4.8. Phosphorylation Stimulation and Antibodies
Cells were subjected to starvation treatment (cultured in RPMI 1640 medium without addition of FBS) for 24 h, and then phosphorylation stimulation was performed. Hepatocyte growth factor (HGF) was purchased from PeproTech (Shanghai, China) as a stimulus for MET phosphorylation. Phosphorylation stimulation with HGF was performed at 40 ng/mL for 10 min. For Akt phosphorylation, cells were plated in medium supplemented with 10% FBS for 10 min. Antibodies anti-Akt (pan, rabbit IgG, cat no. #4691), phospho-Akt (rabbit IgG, Ser 473, #4060), anti-MET (rabbit IgG, #8198), phospho-MET (rabbit IgG, Tyr 1234/1235, #3077), anti-SLC1A5 (#4692), and anti-LAT1 (#5347) were purchased from Cell Signaling Technology (Danvers, MA, USA), and GAPDH (sc-32233) was purchased from Santa Cruz Biotechnology (Santa Cruz, CA, USA).
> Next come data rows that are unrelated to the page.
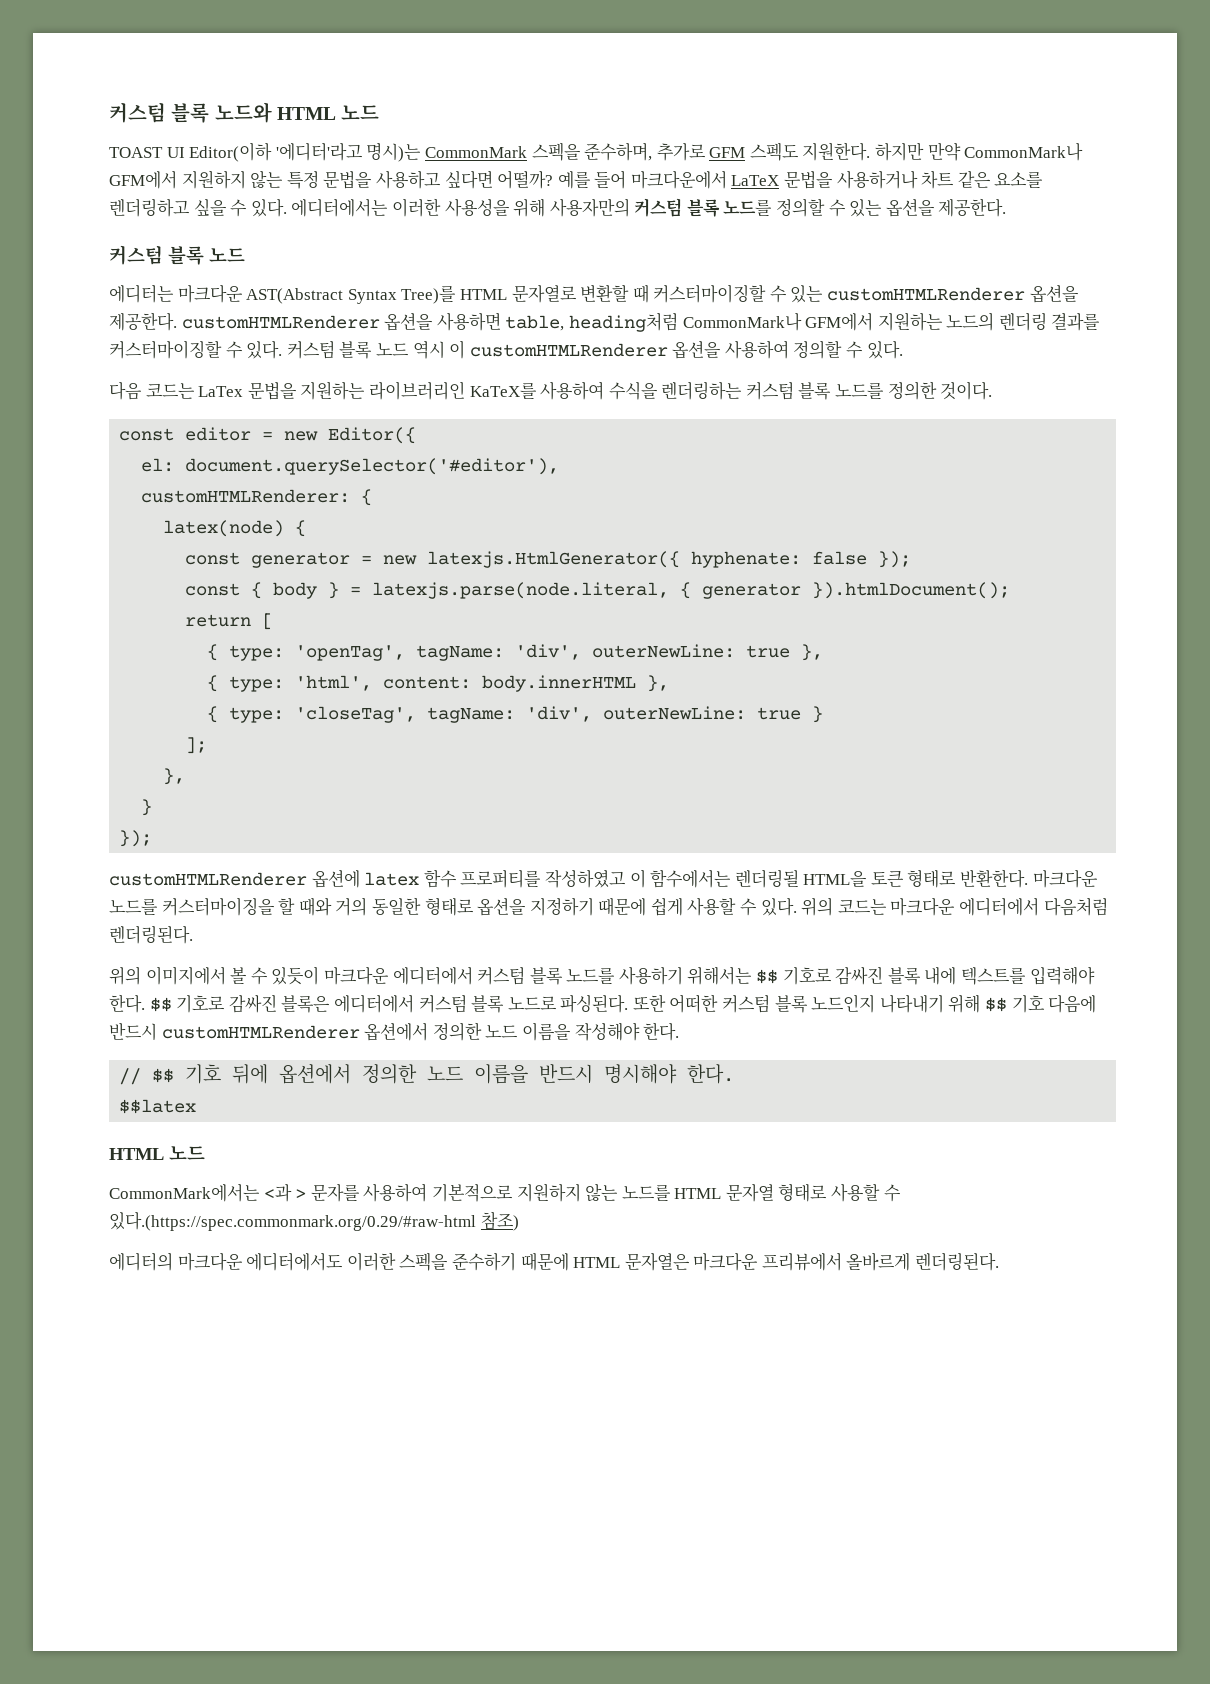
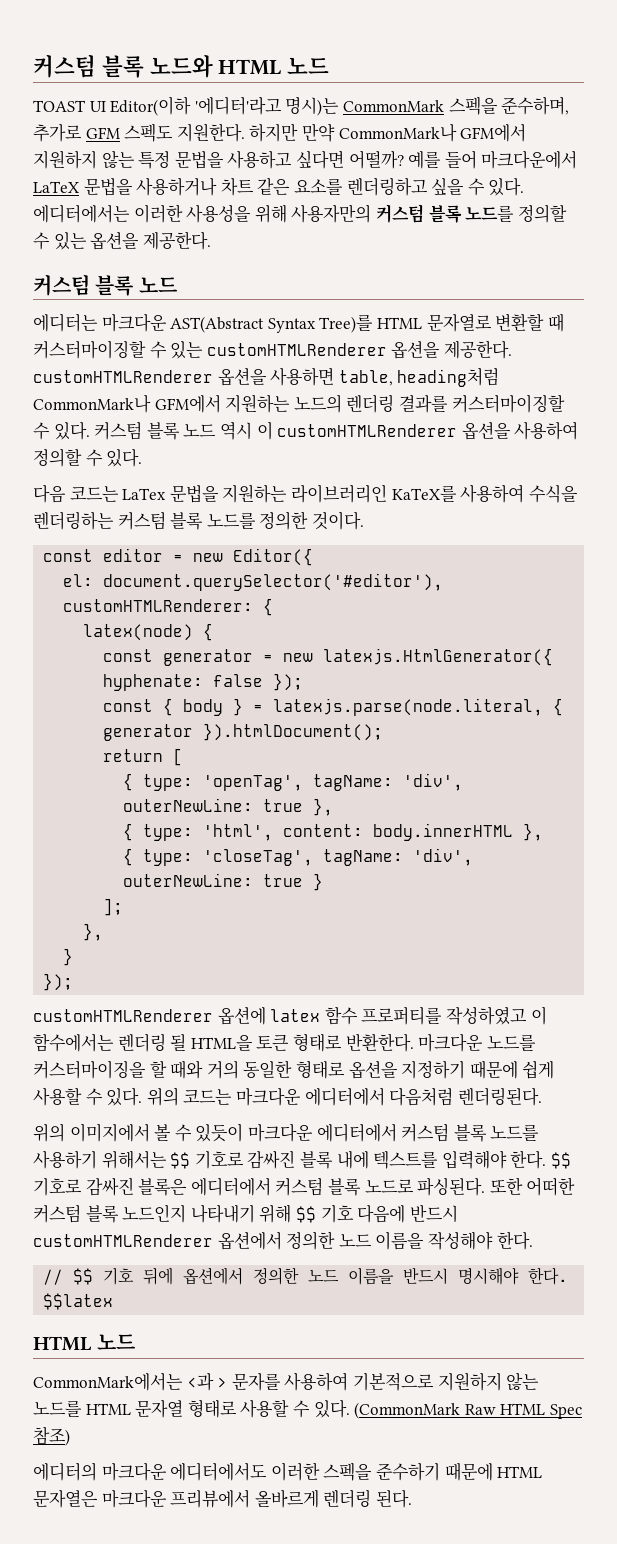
- customHTMLRenderer 옵션에 latex 함수 프로퍼티를 작성하였고 이 함수에서는 렌더링될 HTML을 토큰 형태로 반환한다.
+ customHTMLRenderer 옵션에 latex 함수 프로퍼티를 작성하였고 이 함수에서는 렌더링 될 HTML을 토큰 형태로 반환한다.
- CommonMark에서는 <과 > 문자를 사용하여 기본적으로 지원하지 않는 노드를 HTML 문자열 형태로 사용할 수 있다.(https://spec.commonmark.org/0.29/#raw-html 참조)
+ CommonMark에서는 <과 > 문자를 사용하여 기본적으로 지원하지 않는 노드를 HTML 문자열 형태로 사용할 수 있다. (CommonMark Raw HTML Spec 참조)
- 에디터의 마크다운 에디터에서도 이러한 스펙을 준수하기 때문에 HTML 문자열은 마크다운 프리뷰에서 올바르게 렌더링된다.
+ 에디터의 마크다운 에디터에서도 이러한 스펙을 준수하기 때문에 HTML 문자열은 마크다운 프리뷰에서 올바르게 렌더링 된다.

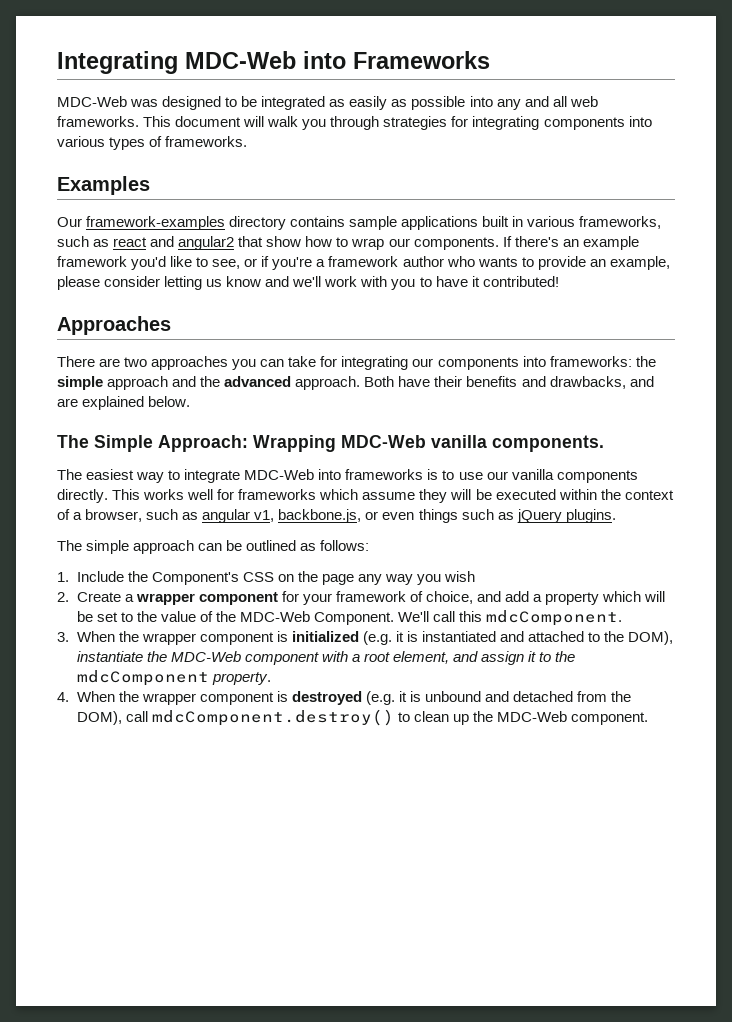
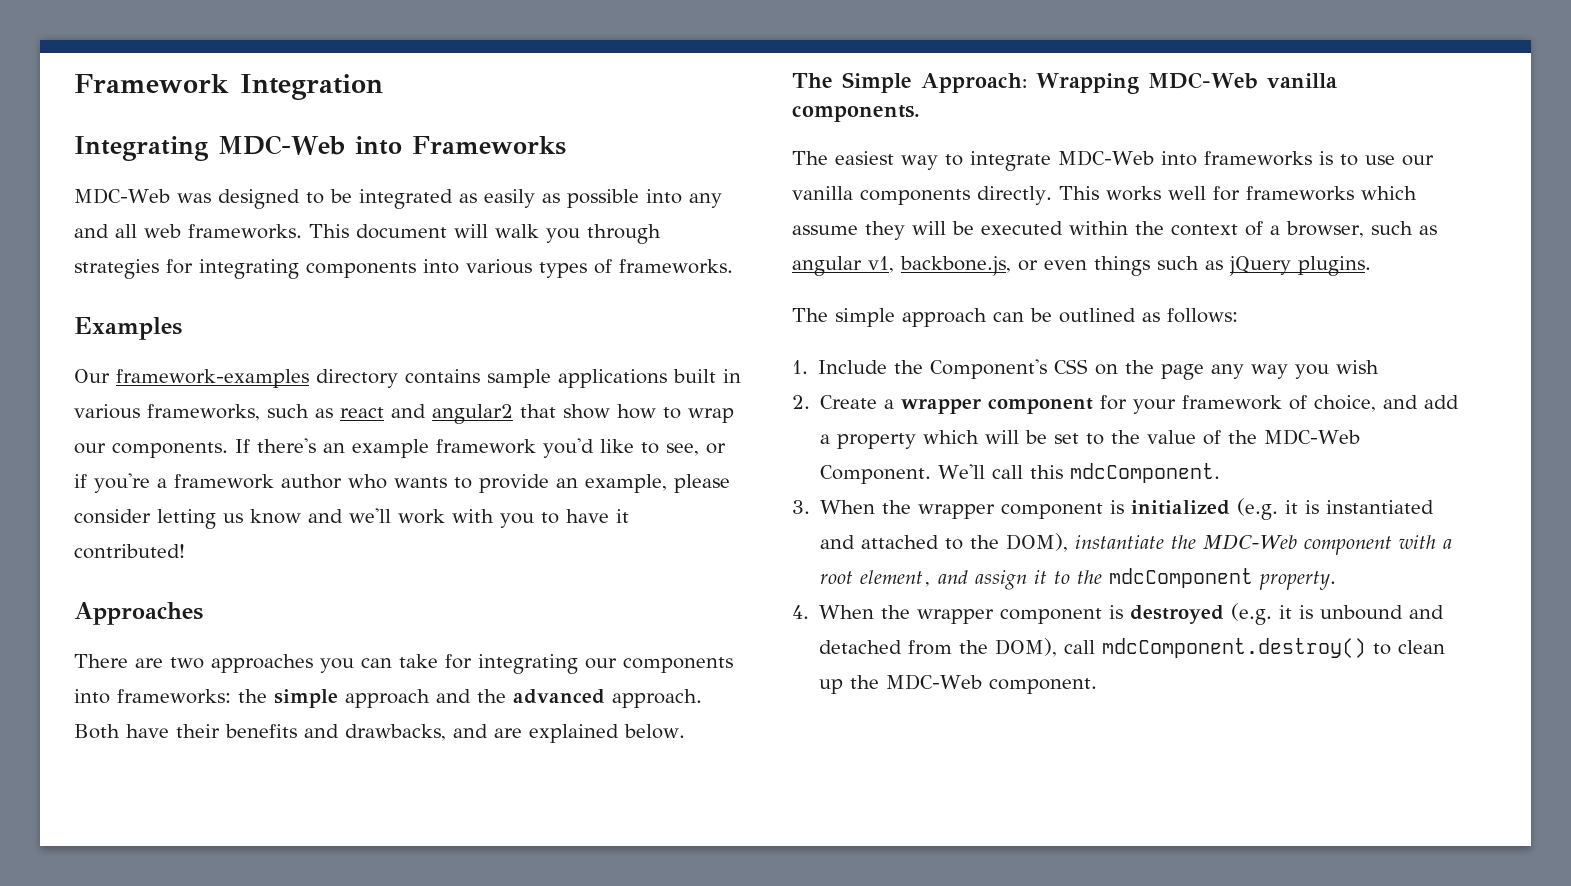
+ Framework Integration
4.9. Western Blot Analysis
Cells were lysed in radioimmunoprecipitation lysis buffer (Santa Cruz Biotechnology, Dallas, TX, USA) supplemented with phosphatase inhibitor cocktail (Kaygen, Irvine, CA, USA). Protein amount in lysates was quantified by the Pierce BCA protein assay kit (Thermo Fisher Scientific, Waltham, MA, USA). Then, 20 µg of protein per sample were dissolved at 95 °C in 4 × Laemmli sample buffer (Bio-Rad Laboratories, Hercules, CA, USA) and β-mercaptoethanol (Wako Pure Chemical Industries, Ltd., Osaka, Japan). Separated proteins were then transferred to polyvinylidene difluoride (PVDF) membranes (Hybond-P PVDF, Amersham Biosciences, Little Chalfont, UK) using the TRANS-Blot® Turbo™ System (Bio-Rad Laboratories, Hercules, CA, USA). PVDF membranes were blocked with 1% bovine serum albumin (Wako Pure Chemical Industries, Ltd., Osaka, Japan) and incubated at 4 °C with shaking for at least 12 h to react with the primary antibody. Membranes were then incubated with secondary antibody [goat anti-mouse IgG (H + L), horseradish peroxidase conjugate (Life Technologies, Inc., Eugene, OR, USA) or goat anti-rabbit IgG (H + L), horseradish peroxidase conjugate (Life Technologies, Inc., Carlsbad, CA, USA)] at room temperature with shaking for 60 min. Immunoreactive bands were developed using Clarity™ Western ECL Substrate (Bio-Rad Laboratories, Hercules, CA, USA), detected using the ChemiDoc™ MP Imaging System (Bio-Rad Laboratories, Hercules, CA, USA), and quantified using Image Lab software version 4.1 (Bio-Rad Laboratories, Hercules, CA, USA). In a series of western blot analyses, the same experiment was performed at least three times.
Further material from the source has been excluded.